Finally, Sect. 6 concludes the paper, mentioning some of the related work.

2 Simple Timing Channels

In the following, we provide a precise analytical model (Sect. 2.1) of the Sneak-Peek attack and we validate it using Uppaal (Sect. 2.2).

2.1 An Analytic Model

Let us assume that the leaker X sends packets to the host H with probablity \(p={P}(X=1)\). The carrier Y sends packets to the peeker Z constantly, i.e., \({P}(Y=1)=1\). Here, we formalise each entity as a random variable. The delay T denotes: the difference between departure and arrival times of a packet from Y to Z if packets from Y can only be delayed by packets from X; otherwise, the inter-arrival time for packets from Y. The peeker recovers the secret sent by X from T using the rule: \(Z=1\text { if } T>\theta \) and \(Z=0 \text { if } T\le \theta \), with \(\theta \) a threshold on T.

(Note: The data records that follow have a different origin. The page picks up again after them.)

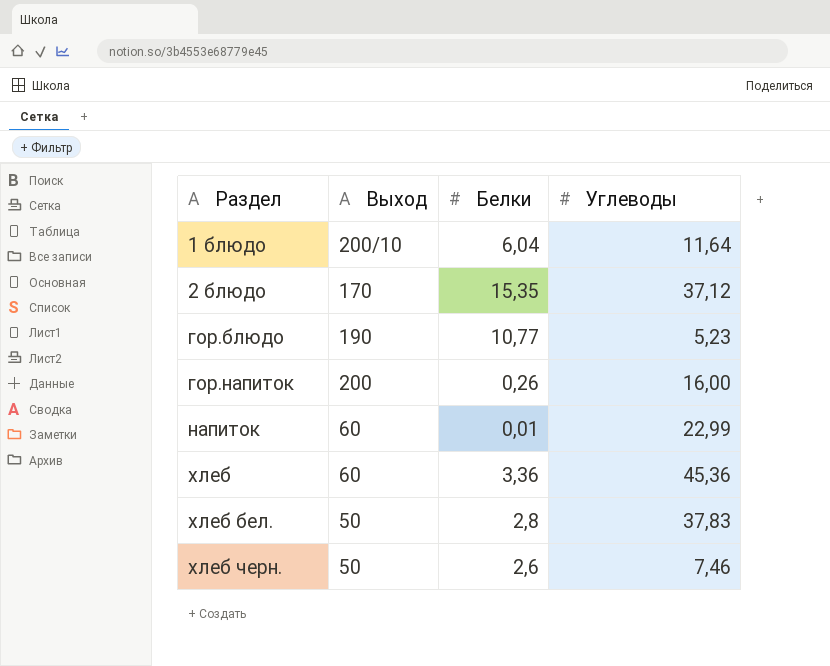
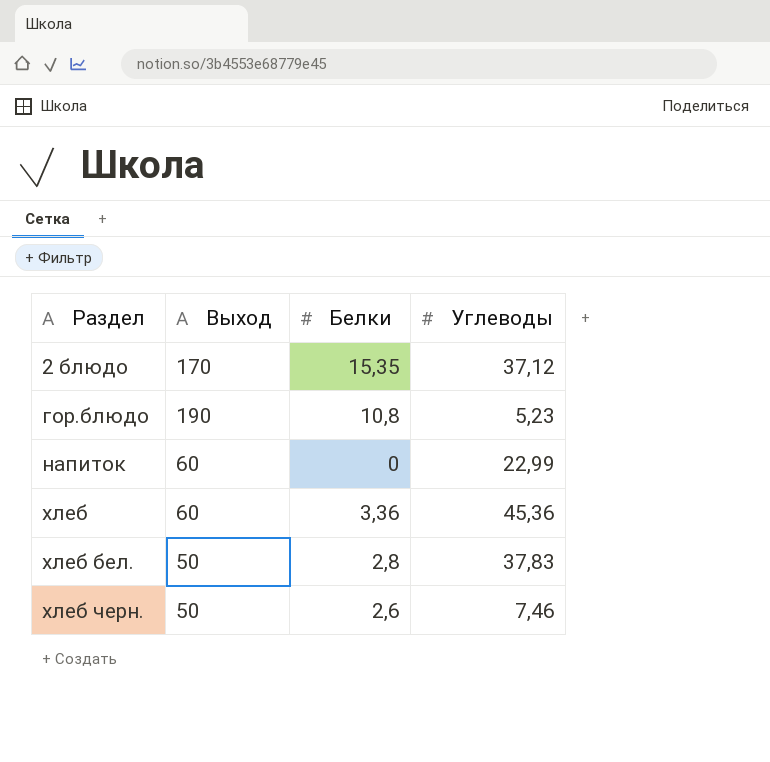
row 1 блюдо: 200/10 | 6,04 | 11,64 -> none
row гор.напиток: 200 | 0,26 | 16,00 -> none
гор.блюдо | Белки: 10,77 -> 10,8
напиток | Белки: 0,01 -> 0

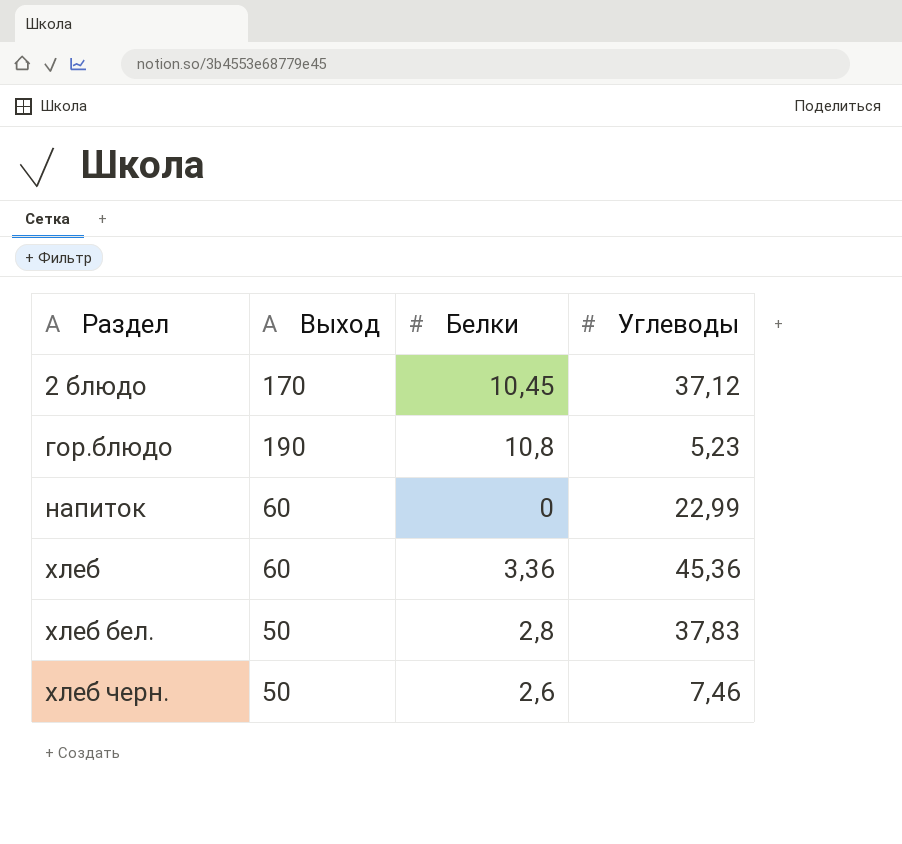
2 блюдо | Белки: 15,35 -> 10,45

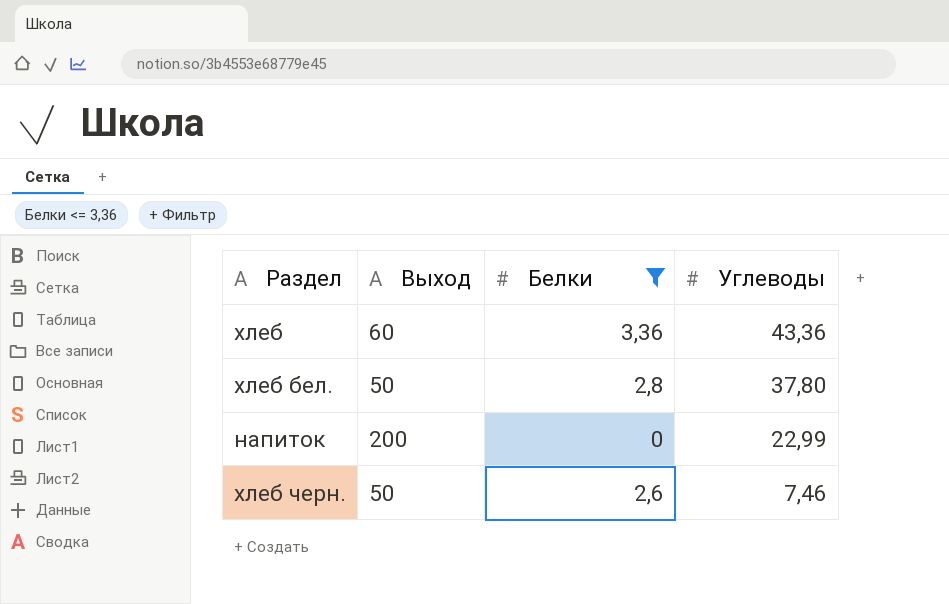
filter: none -> Белки <= 3,36
row order: Раздел ascending -> Углеводы descending
хлеб | Углеводы: 45,36 -> 43,36
хлеб бел. | Углеводы: 37,83 -> 37,80
напиток | Выход: 60 -> 200

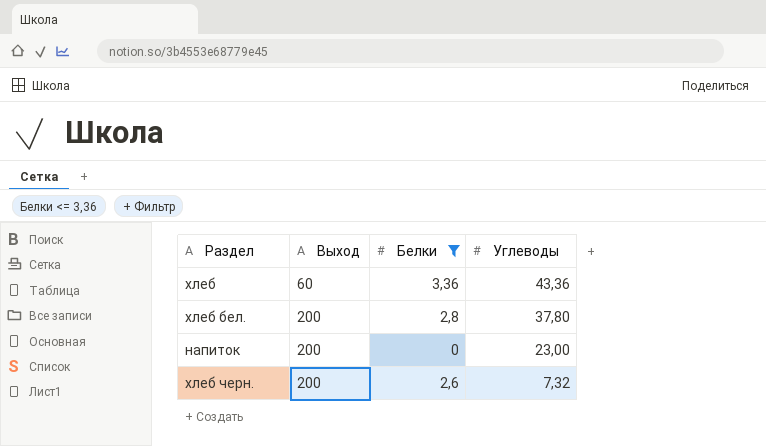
хлеб бел. | Выход: 50 -> 200
напиток | Углеводы: 22,99 -> 23,00
хлеб черн. | Выход: 50 -> 200
хлеб черн. | Углеводы: 7,46 -> 7,32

The channel capacity [8, Chap. 7] is the maximum mutual information between X and Z over the probability distribution of X. We calculate it as follows. First, we assume that given X the delay T follows the normal distribution: \(T|(X=i_{\in \{0,1\}}) \sim \mathcal {N}((i+1)\mu , \sigma ^2)\), where \(\mu \) is the average delay for a packet from Y going through the channel, and \(\sigma \) is the standard deviation. Then, the probabilities of decoding errors are:

$$\begin{aligned}&\text {err}_0 = {P}(Z=1|X=0)={P}(T>\theta |X=0)= 1-\varPhi ((\theta -\mu )/{\sigma }) \\&\text {err}_1 = {P}(Z=0|X=1)={P}(T\le \theta |X=1)= \varPhi \left( (\theta -2\mu )/{\sigma }\right) \end{aligned}$$

where \(\varPhi \) is the cumulative distribution function of the standard normal distribution. We have the mutual information I(XZ) between X and Z:

$$\begin{aligned} I(X;Z)&= \sum _{X,Z}{P(Z|X)P(X)\log \frac{P(Z|X)}{P(Z)}} \\&= H(\text {err}_0 - (\text {err}_0+\text {err}_1-1)\times p) - (1-p)H(\text {err}_0) - pH_2(\text {err}_1) \end{aligned}$$

where \(H(x) = - x\log x - (1-x)\log (1-x)\). The capacity \(C_{\in [0,1]}\) of this channel is achieved when \(\frac{dI(X;Z)}{dp}=0\). Since we have no idea of what kind of secret will be sent, it is unreasonable to claim that the probability p depends on decoding errors \(\text {err}_{i\in \{0,1\}}\). A feasible assumption on the probability distribution of X is \(p = 0.5\), i.e., the same probability for 0s and 1s (the message may well be compressed or encrypted). Note that this is not a conventional binary symmetric channel [8], because there are different decoding errors.

Example 1

We assume that the average delay is 40 ms if X doesn’t send a packet and 80 ms if X sends a packet. The standard deviations both are 10 ms. We set the threshold \(\theta \) to 60 ms at which the total error \(\text {err}_0+\text {err}_1\) achieves the minimum value 0.0456. Then, the capacity is 0.843 which is achieved when \(p = 0.5\). Shannon’s Theorem [23] tells us that the channel capacity is the maximum achievable information rate. So, an upper bound of bandwidth (KB/s) for this channel is: \((B/(1+pS))C\), with S the average size (KB) of packets sent by X and Y, and B the average bandwidth (KB/s) of physical links available for this channel. If the packet size is 64 KB on average and the bandwidth is 1 GB/s, the upper bound of bandwidth is \(1.12\,\text {KB/s}\).

Fig. 1.
figure 1

Timed automata for the carrier (to the left) and the leaker (to the right).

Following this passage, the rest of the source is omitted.